NTTジャパンラグビー リーグワン2024-25
ディビジョン1 第11節(交流戦)
2025年3月15日(土)14:00 ヤマハスタジアム (静岡県)
静岡ブルーレヴズ vs 埼玉パナソニックワイルドナイツ

埼玉パナソニックワイルドナイツ(D1 カンファレンスB)

埼玉パナソニックワイルドナイツの藤井大喜選手。料理が得意

埼玉パナソニックワイルドナイツ(以下、埼玉WK)の藤井大喜が今季10試合中8試合にスタメン出場し、各国代表クラスのタレントがずらりとそろうチームの最前線でタスクを黙々と果たしている。今節のビジターゲーム、静岡ブルーレヴズ戦でも自慢のスクラムで勝利を手繰り寄せていく。

2020年に大東文化大学から加入。初スタメンは22年5月29日に行われた、リーグワン初年度のプレーオフトーナメント決勝・東京サントリーサンゴリアス戦だった。稲垣啓太、坂手淳史とともにフロントローで奮闘しリーグワン初代王座獲得に貢献した。だが過去2シーズンは決勝で敗れて優勝トロフィーを掲げることができていない。

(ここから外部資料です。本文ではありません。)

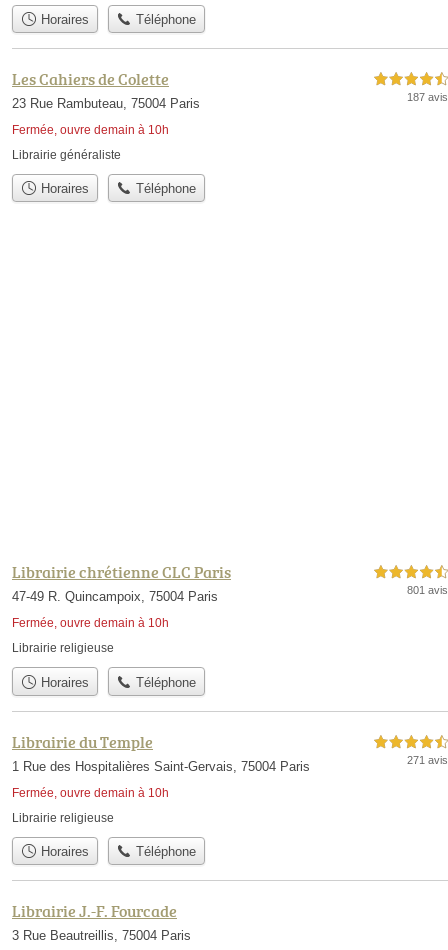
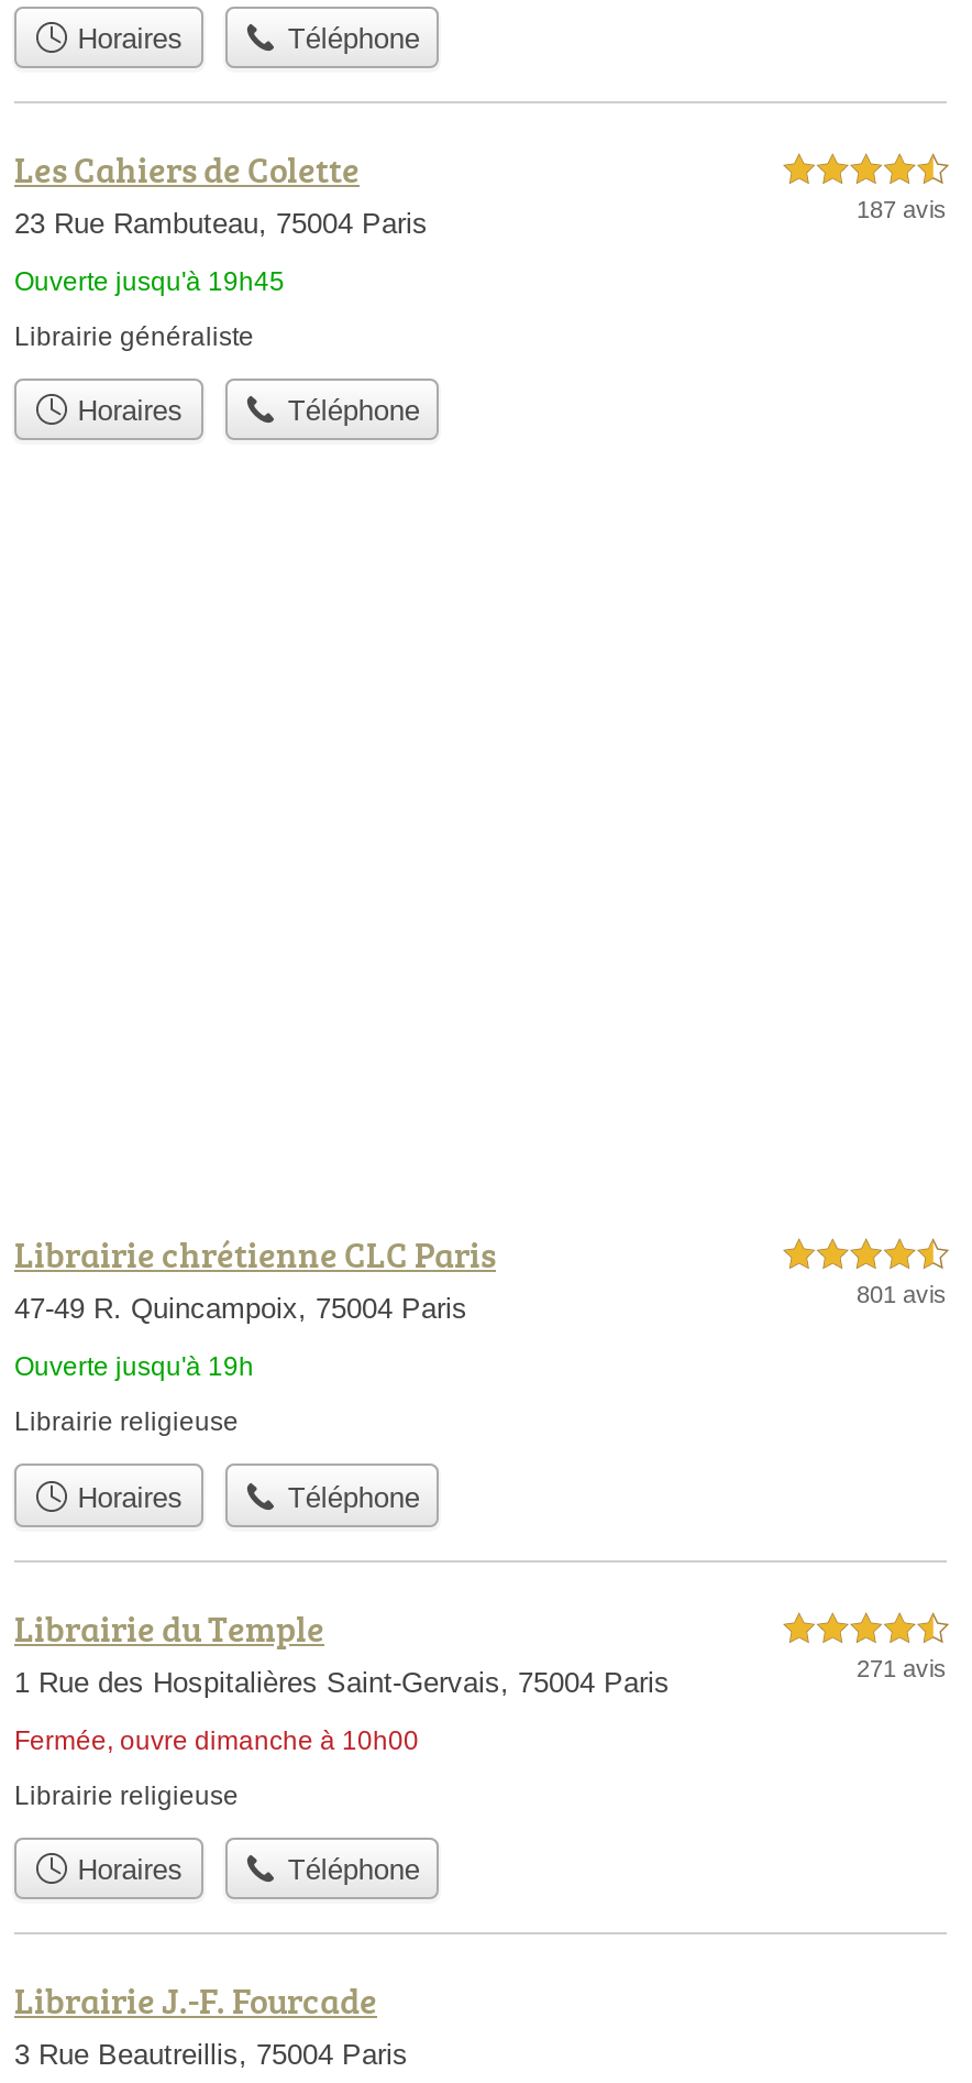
[12,123,169,137] Fermée, ouvre demain à 10h -> [14,266,285,297] Ouverte jusqu'à 19h45
[12,616,169,630] Fermée, ouvre demain à 10h -> [14,1352,254,1383] Ouverte jusqu'à 19h
[12,786,169,800] Fermée, ouvre demain à 10h -> [14,1725,419,1756] Fermée, ouvre dimanche à 10h00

「最初の決勝は緊張であまり覚えていない。でも、最初のシーズンで優勝してから2季連続で準優勝だったので王座奪還への思いは強い。チームの戦力はそろっているのでチーム全員が役割を全うすることが大切だと思う」

今季、レギュラーポジションを死守している藤井自身が課題としているのは、ゲームを通じての集中力。日ごろの練習でも坂手キャプテンや堀江翔太アンバサダーから助言を受けているという。「実績ある先輩からの声で、自分のマインドが変わってきて常にオンの状態でプレーできるようになっている」。

だが、そんな藤井が冷や汗をかいたことがある。第8節の横浜キヤノンイーグルス戦で前半32分までに2枚のイエローカードを受けて退場処分に。藤井が肩を落とす中で、坂手キャプテンらがチームを鼓舞し、数的不利の形勢からチームを逆転勝利に導いた。

「頭が真っ白になったが、坂手さんが『絶対に勝つから、見とけ』と言ってくれて、本当にありがたかったです。これからの試合で恩返しをしたい」

フィールド外での気分転換は、料理だという。夫婦共働きのため食事は分担して作っており、その時間がリフレッシュになっている。得意料理は季節野菜をじっくりと煮込んだシチューや手作りハンバーグ。価格高騰が問題となっている米は、岩手の実家の家族が試合観戦時に「どっさりと」持ってきてくれるそうだ。食の充実によって、藤井にはさらなるパワーが生まれている。

「家族やファンなど多くの人に支えられてプレーできている。一昨季、昨季と悔しい思いをさせてしまったので今季は必ず優勝して、みんなで喜びたい」。心優しきスクラム戦士は気迫のプレーで『大』きな『喜』びを届けていく。